Heading south from Tuscon on Hwy19, in Sahuarita, on the west side, are what look like hill-forts, or terraced reservoirs. Upon asking, I found these to be the tailings from open cast copper mining. Nice thing is that these hills look like some ancient buildings.

Meanwhile, back at the museum. $9 gets you a tour of the 150ft missile, silo and bunker.

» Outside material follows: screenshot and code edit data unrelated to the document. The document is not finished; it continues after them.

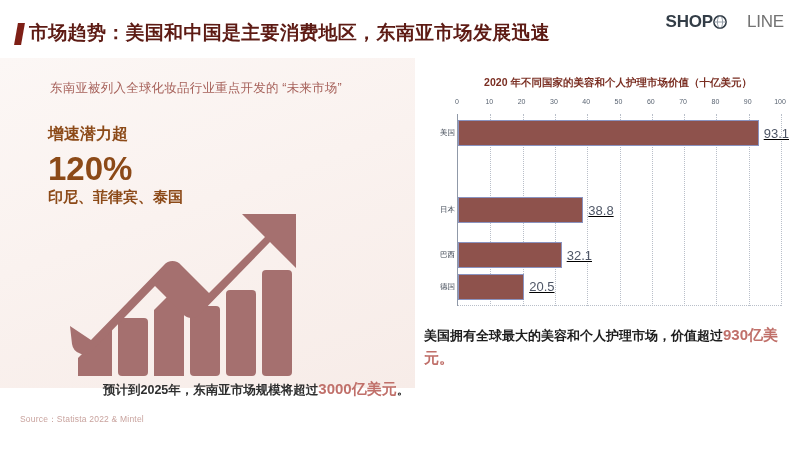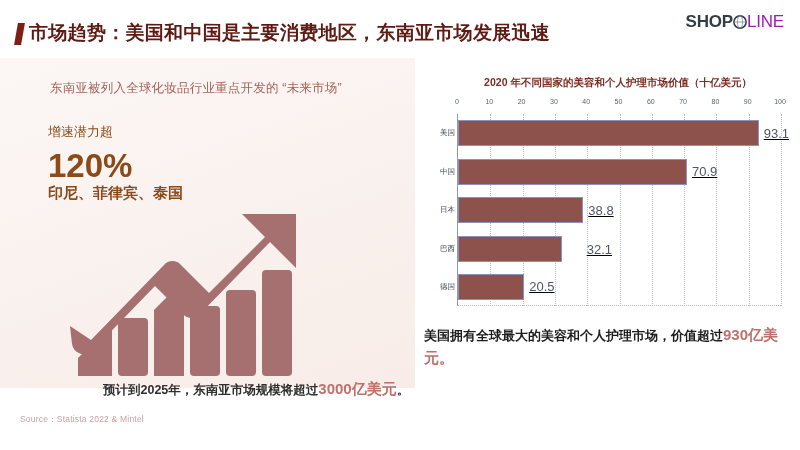"LINE" #logo .line { color: #a21caf -> #737373; margin-left: none -> 20px }
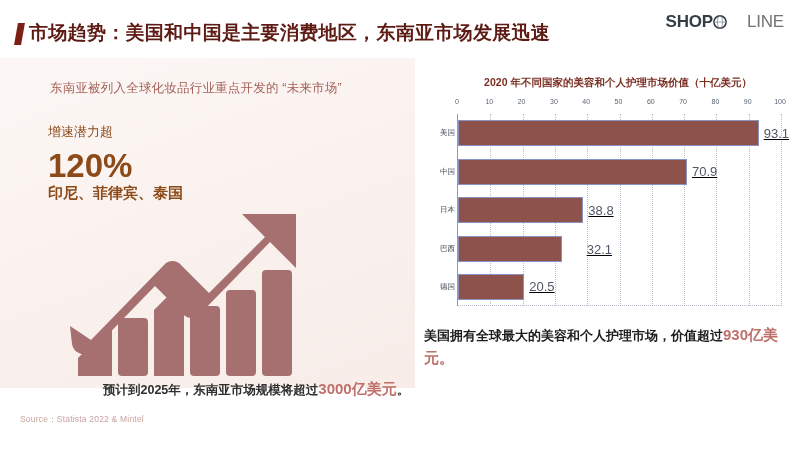"增速潜力超" #growth-label { font-size: 13px -> 16px; font-weight: normal -> bold }
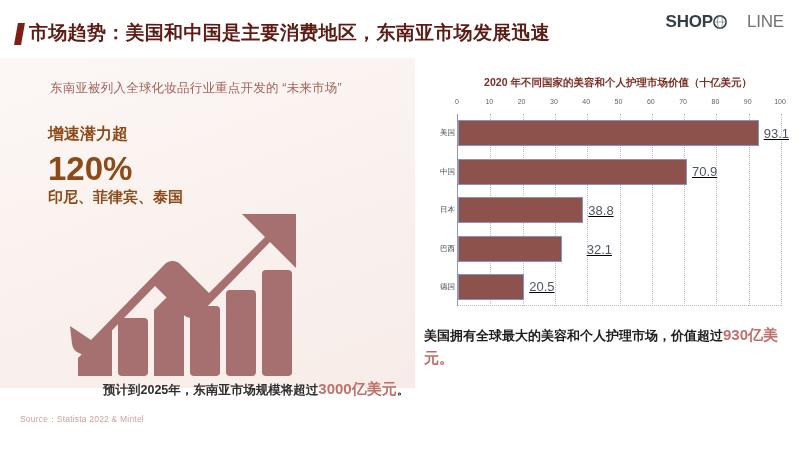"中国" div.bar-row { html: <div> <div>中国</div> <div></div> <div>70.9</div> </div> -> none }
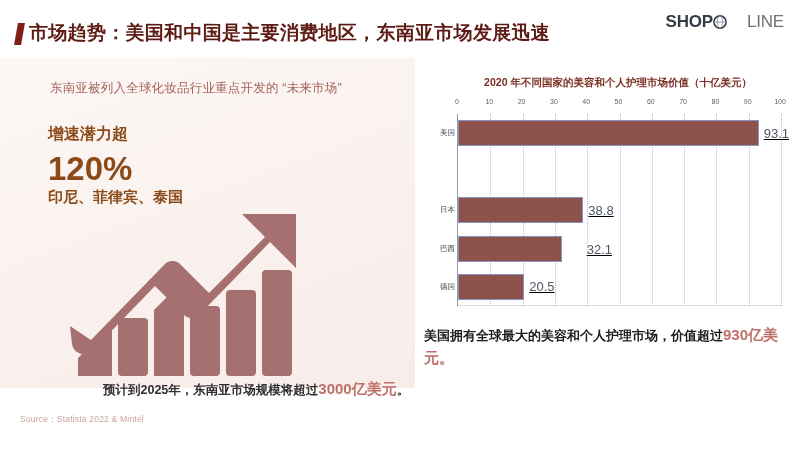"巴西" div.bar-row { gap: 20px -> none; top: 122px -> 128px }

You get to see an actual Titan II rocket, that could deliver a 9 megaton enriched-uranium warhead, the equivalent of 623 Hiroshimas.

For me there these items had my attention
(1) there are (literally) bomb-proof buildings, with huge springs to ensure no vibrations affect the living area. I loved the springs. Huge. All around the command floor.
(2) the hydrazine fuel (in place of the kerosene and liquid oxygen), was so toxic that you had to be in full NBC kit with separate oxygen source when handling the stuff. Hydrazine could be left in the rocket, so it was ready to go, whereas the liquid oxygen took 25mins to load into the rocket.
(3) the stand-by generator was set to use the air in the shelter, if the outside air was unavailable. This is akin to running your car in the attached garage during winter. Ouch.

There were 54 such silos across 3 states in the USA.

This was part of the Mutual Assured Destruction philosophy, or MAD for short.